Updated by Jason Dillaman about 4 years ago
- Status changed from Pending Backport to Fix Under Review
Additional PR: https://github.com/ceph/ceph/pull/34573
Updated by Mykola Golub about 4 years ago
- Status changed from Fix Under Review to Pending Backport
Updated by Mykola Golub about 4 years ago
Additional PR: https://github.com/ceph/ceph/pull/34753
It should fix failures like this one: http://qa-proxy.ceph.com/teuthology/trociny-2020-04-24_15:23:36-rbd-wip-mgolub-testing-distro-basic-smithi/4981088/teuthology.log
Updated by Nathan Cutler almost 4 years ago
- Status changed from Pending Backport to Resolved
While running with --resolve-parent, the script "backport-create-issue" noticed that all backports of this issue are in status "Resolved" or "Rejected".
Updated by Jason Dillaman almost 4 years ago
- Status changed from Resolved to Pending Backport
Updated by Nathan Cutler almost 4 years ago
@Jason Borden The octopus backport PR for this issue was already merged. Is it missing something?
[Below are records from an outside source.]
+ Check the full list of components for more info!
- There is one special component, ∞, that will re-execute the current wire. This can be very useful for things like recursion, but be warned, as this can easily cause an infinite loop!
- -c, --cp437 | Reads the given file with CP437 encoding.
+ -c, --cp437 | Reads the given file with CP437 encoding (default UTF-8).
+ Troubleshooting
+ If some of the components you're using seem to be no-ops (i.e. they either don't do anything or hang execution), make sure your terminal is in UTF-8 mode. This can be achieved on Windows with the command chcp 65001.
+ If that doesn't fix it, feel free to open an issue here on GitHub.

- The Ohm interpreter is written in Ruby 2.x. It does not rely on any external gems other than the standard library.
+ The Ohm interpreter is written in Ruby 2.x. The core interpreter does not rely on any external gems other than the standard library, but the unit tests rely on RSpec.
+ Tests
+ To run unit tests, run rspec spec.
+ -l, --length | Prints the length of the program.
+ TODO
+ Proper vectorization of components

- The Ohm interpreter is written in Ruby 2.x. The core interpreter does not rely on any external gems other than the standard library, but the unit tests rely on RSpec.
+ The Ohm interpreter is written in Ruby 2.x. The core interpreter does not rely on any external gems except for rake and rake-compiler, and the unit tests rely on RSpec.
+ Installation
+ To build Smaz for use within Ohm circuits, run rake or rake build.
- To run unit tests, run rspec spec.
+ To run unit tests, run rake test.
Updated by Jason Dillaman almost 4 years ago
Yes, see comment #7. It has an additional fix that we should backport. I'm just re-using these tracker tickets instead of opening new ones.
Updated by Nathan Cutler almost 4 years ago
- Status changed from Pending Backport to Resolved
While running with --resolve-parent, the script "backport-create-issue" noticed that all backports of this issue are in status "Resolved" or "Rejected".
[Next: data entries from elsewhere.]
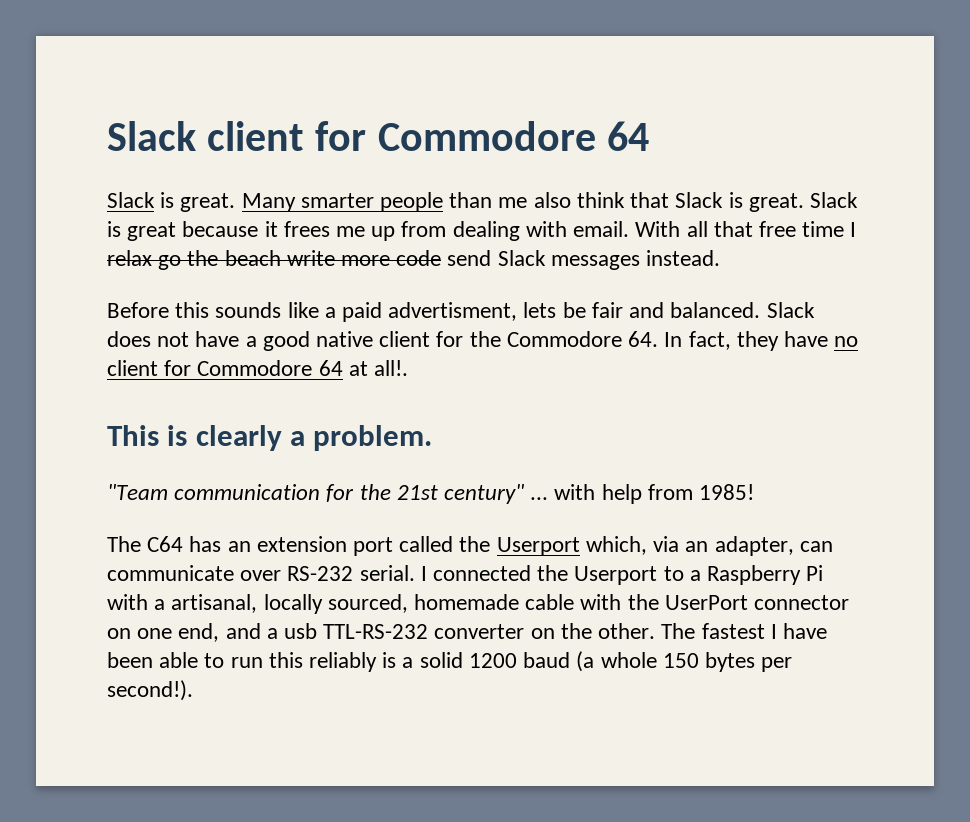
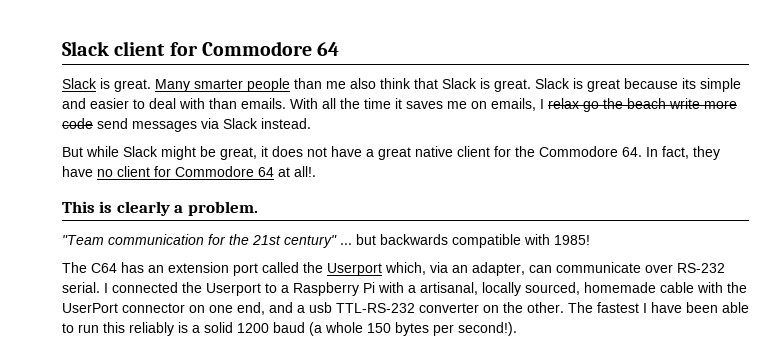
- Slack is great because it frees me up from dealing with email. With all that free time I relax go the beach write more code send Slack messages instead.
- Before this sounds like a paid advertisment, lets be fair and balanced. Slack does not have a good native client for the Commodore 64. In fact, they have no client for Commodore 64 at all!.
+ Slack is great because its simple and easier to deal with than emails. With all the time it saves me on emails, I relax go the beach write more code send messages via Slack instead.
+ But while Slack might be great, it does not have a great native client for the Commodore 64. In fact, they have no client for Commodore 64 at all!.
- "Team communication for the 21st century" ... with help from 1985!
+ "Team communication for the 21st century" ... but backwards compatible with 1985!

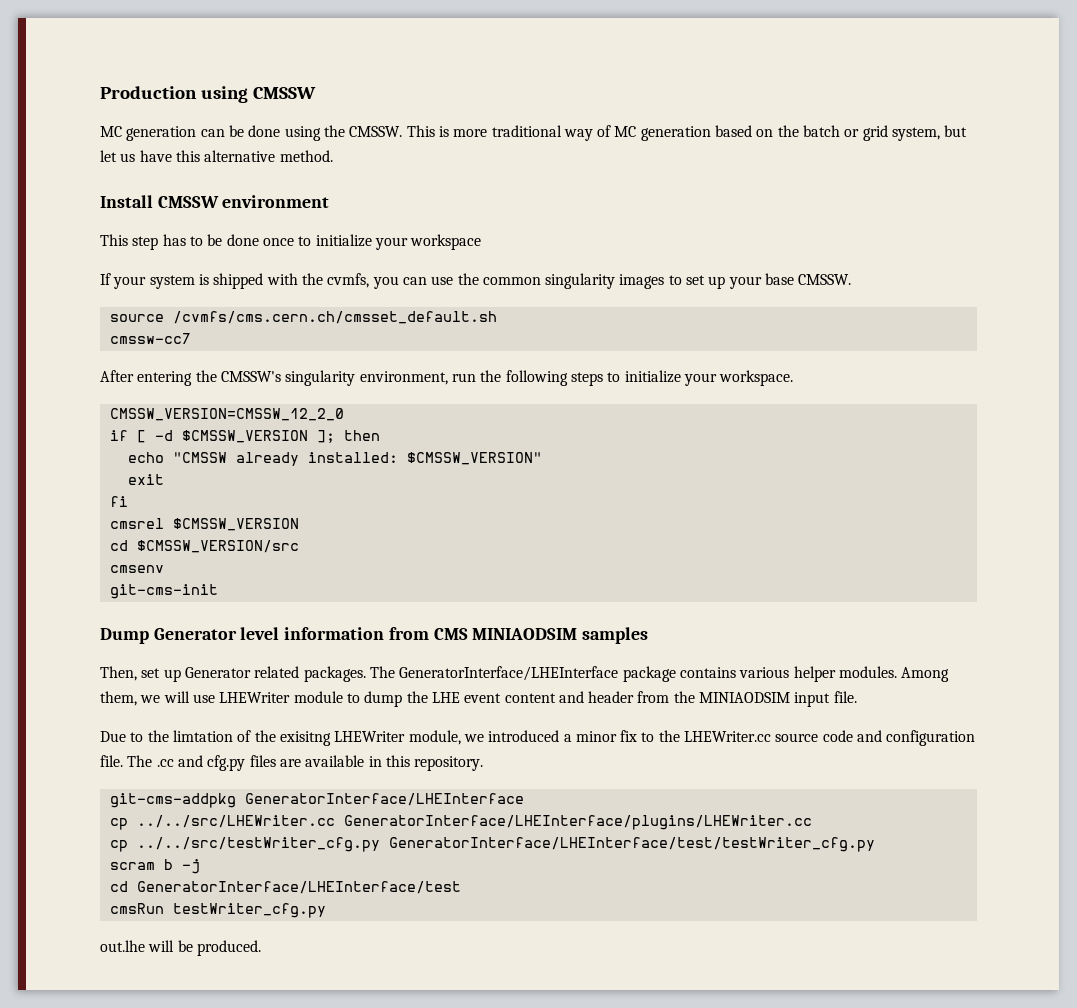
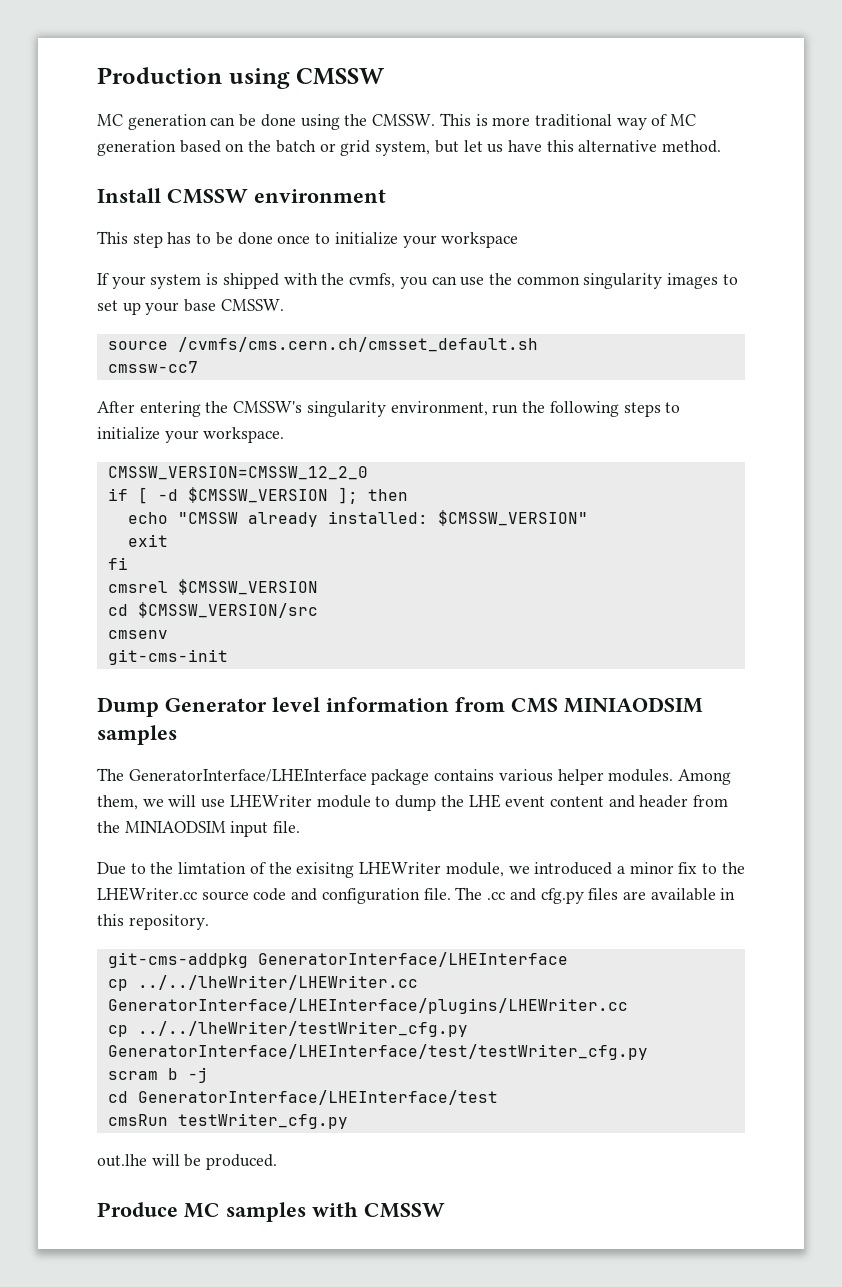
- Then, set up Generator related packages.
- cp ../../src/LHEWriter.cc GeneratorInterface/LHEInterface/plugins/LHEWriter.cc
+ cp ../../lheWriter/LHEWriter.cc GeneratorInterface/LHEInterface/plugins/LHEWriter.cc
- cp ../../src/testWriter_cfg.py GeneratorInterface/LHEInterface/test/testWriter_cfg.py
+ cp ../../lheWriter/testWriter_cfg.py GeneratorInterface/LHEInterface/test/testWriter_cfg.py
+ Produce MC samples with CMSSW

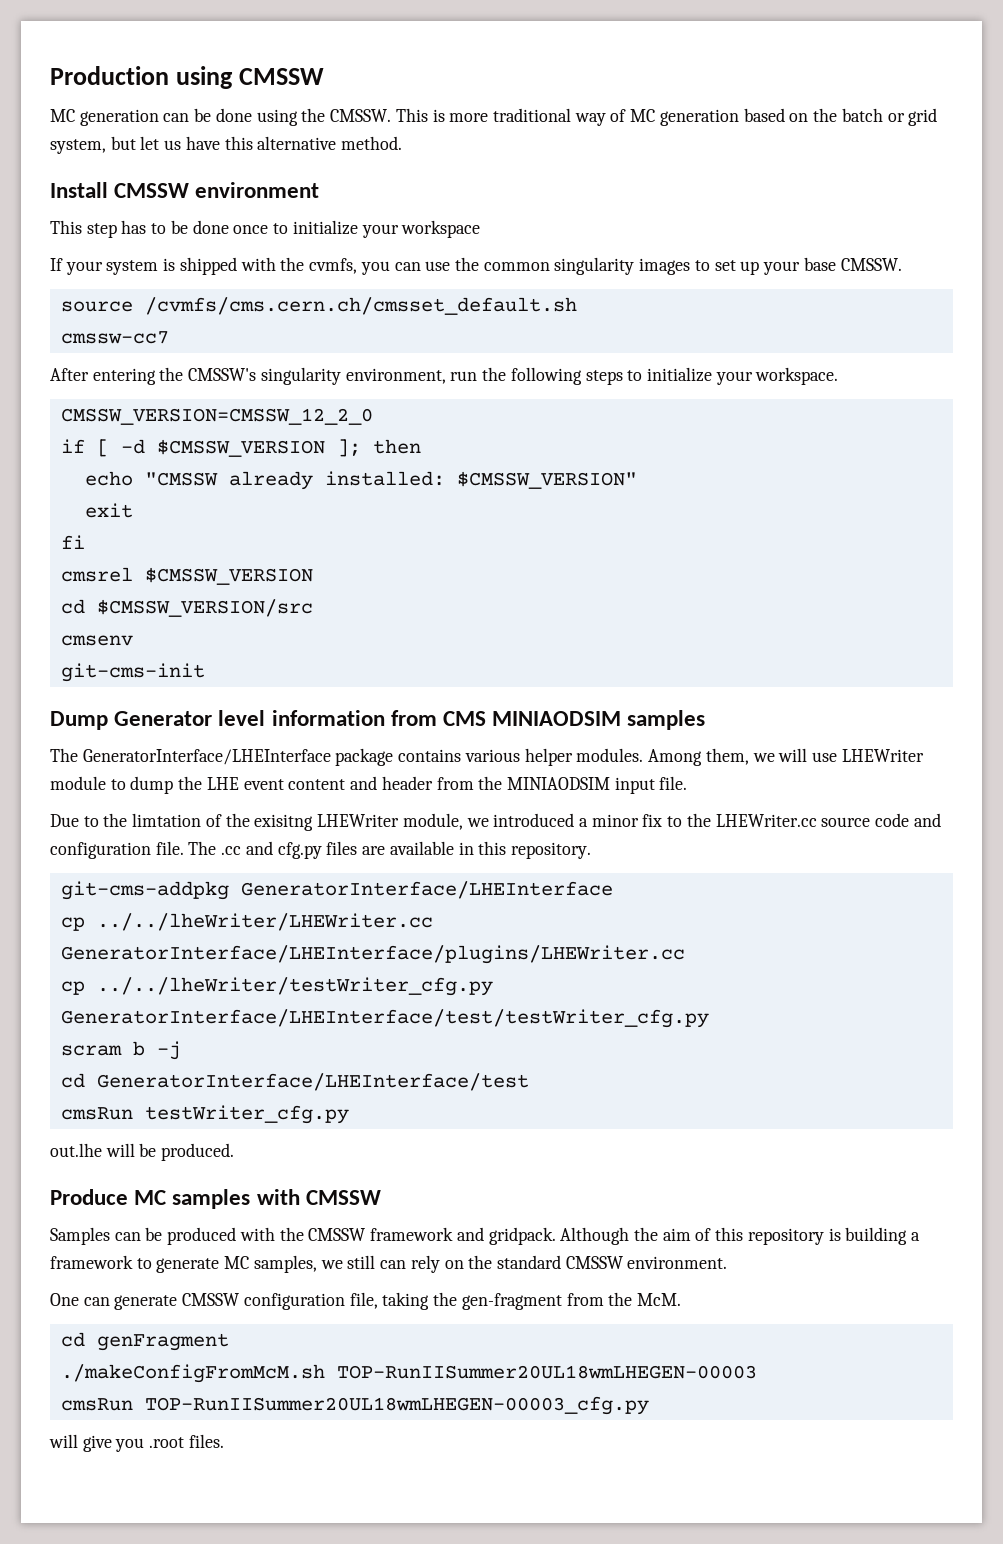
+ Samples can be produced with the CMSSW framework and gridpack. Although the aim of this repository is building a framework to generate MC samples, we still can rely on the standard CMSSW environment.
+ One can generate CMSSW configuration file, taking the gen-fragment from the McM.
+ cd genFragment
+ ./makeConfigFromMcM.sh TOP-RunIISummer20UL18wmLHEGEN-00003
+ cmsRun TOP-RunIISummer20UL18wmLHEGEN-00003_cfg.py
+ will give you .root files.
Updated by Nathan Cutler over 3 years ago
Jason Dillaman wrote:
Yes, see comment #7. It has an additional fix that we should backport. I'm just re-using these tracker tickets instead of opening new ones.
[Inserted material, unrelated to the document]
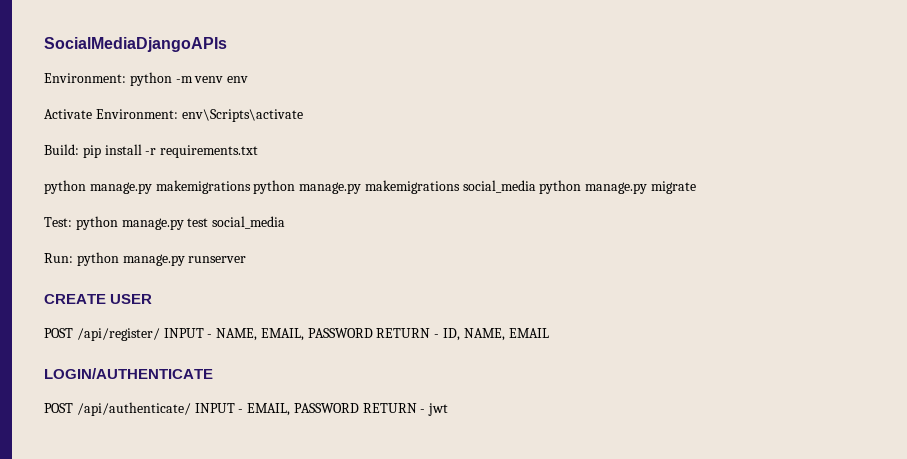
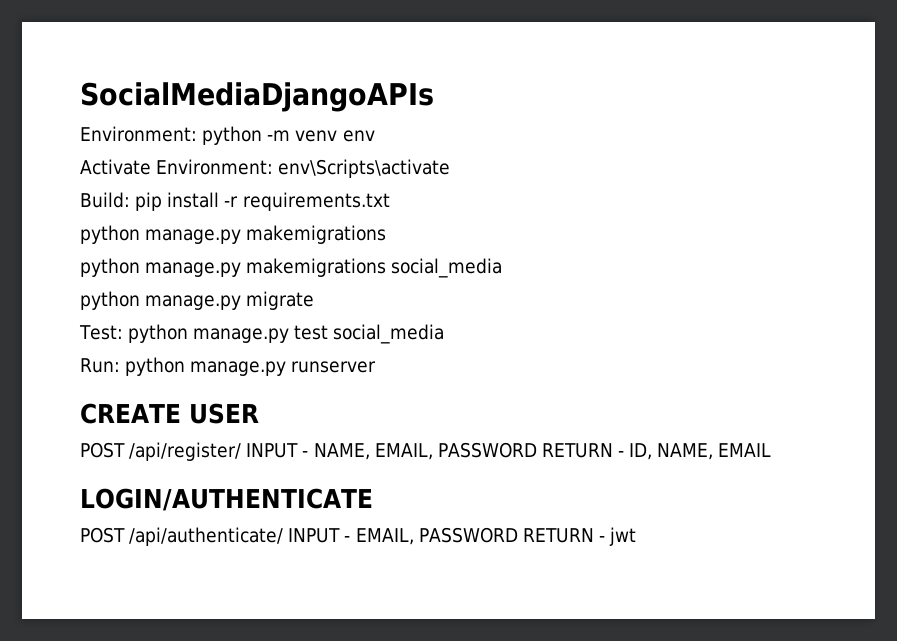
  Build: pip install -r requirements.txt
- python manage.py makemigrations python manage.py makemigrations social_media python manage.py migrate
+ python manage.py makemigrations
+ python manage.py makemigrations social_media
+ python manage.py migrate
I believe both commits are now in octopus:
commit f93516d78734740c30c5532e5032be1893004bb1 Author: Mykola Golub <mgolub@suse.com> Date: Sat Apr 25 08:36:25 2020 +0100 qa/workunits/rbd: retry the addition of a mirror pool peer fb4311f5 has fixed this for setup, but "remove mirroring pool" test needs fixing too. Fixes: https://tracker.ceph.com/issues/44938 Signed-off-by: Mykola Golub <mgolub@suse.com> (cherry picked from commit 7eced158a9a3c47cc408b35219b4428e97e018fb) commit 4644cd663de27bd19b07eb8dca0153032060694b Author: Jason Dillaman <dillaman@redhat.com> Date: Wed Apr 15 16:27:07 2020 -0400 qa/workunits/rbd: retry the addition of a mirror pool peer We might race with the remote rbd-mirror daemon creating a tx-only peer when adding a new peer. Therefore, delete the tx-only peer and attempt to re-create it. Fixes: https://tracker.ceph.com/issues/44938 Signed-off-by: Jason Dillaman <dillaman@redhat.com> (cherry picked from commit fb4311f597a98b6870d7895e6403fb32356bfbe9)